The National Highway Traffic Safety Administration (NHTSA) lists the following as the most common causes of car accidents:

  1. Speeding. Many people consider the posted speed limit as a suggestion, rather than a limit. The speed limit is determined based on the type of road (including safety concerns like sharp turns or hills), the amount of traffic, and the traffic patterns. If you speed, you can lose your ability to navigate curves, misunderstand another driver's actions, or be unable to compensate for an unexpected situation.
  2. Driving under the influence of alcohol or drugs. The NHTSA reports that more than 12% of drivers involved in fatal crashes were found to have a blood-alcohol content (BAC) higher than legal limits.
  3. Dangerous lane changes or swerves.
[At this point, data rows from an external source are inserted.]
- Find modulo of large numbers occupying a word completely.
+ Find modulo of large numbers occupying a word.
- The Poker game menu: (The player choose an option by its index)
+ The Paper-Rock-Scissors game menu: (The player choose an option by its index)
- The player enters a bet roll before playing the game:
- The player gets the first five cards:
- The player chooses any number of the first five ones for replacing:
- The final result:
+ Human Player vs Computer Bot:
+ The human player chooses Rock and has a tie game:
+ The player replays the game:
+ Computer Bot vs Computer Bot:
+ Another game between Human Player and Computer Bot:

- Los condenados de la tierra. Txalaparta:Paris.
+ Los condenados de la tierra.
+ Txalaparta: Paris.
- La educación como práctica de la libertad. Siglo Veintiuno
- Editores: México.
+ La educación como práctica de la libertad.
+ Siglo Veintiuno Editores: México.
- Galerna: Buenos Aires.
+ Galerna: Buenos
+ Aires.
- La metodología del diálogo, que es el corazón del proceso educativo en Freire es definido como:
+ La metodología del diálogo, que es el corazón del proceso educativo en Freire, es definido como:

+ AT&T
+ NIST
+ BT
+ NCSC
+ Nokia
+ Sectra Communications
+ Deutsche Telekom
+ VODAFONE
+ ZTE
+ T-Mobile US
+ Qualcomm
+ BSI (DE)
There can be a variety of reasons why a driver might swerve unexpectedly. Among them are distracted driving (for example, driving while texting), drowsy driving, or a medical event. About 8.5% of the recorded crashes were attributed to a driver having swerved into another vehicle or off the road.
  4. Failure to yield. Nearly 7% of fatal crashes were because a driver failed to yield the right of way. A driver who's driving defensively will yield even if they have the right of way in order to avoid a crash.
  5. Distracted driving. You've probably heard about the dangers of driving while using a mobile phone, but there are lots of ways to become distracted while driving. Personal grooming, eating, dashboard controls, passenger behavior, and events outside your vehicle are all ways that your mind (and eyes and hands) can be distracted from the most important task of driving.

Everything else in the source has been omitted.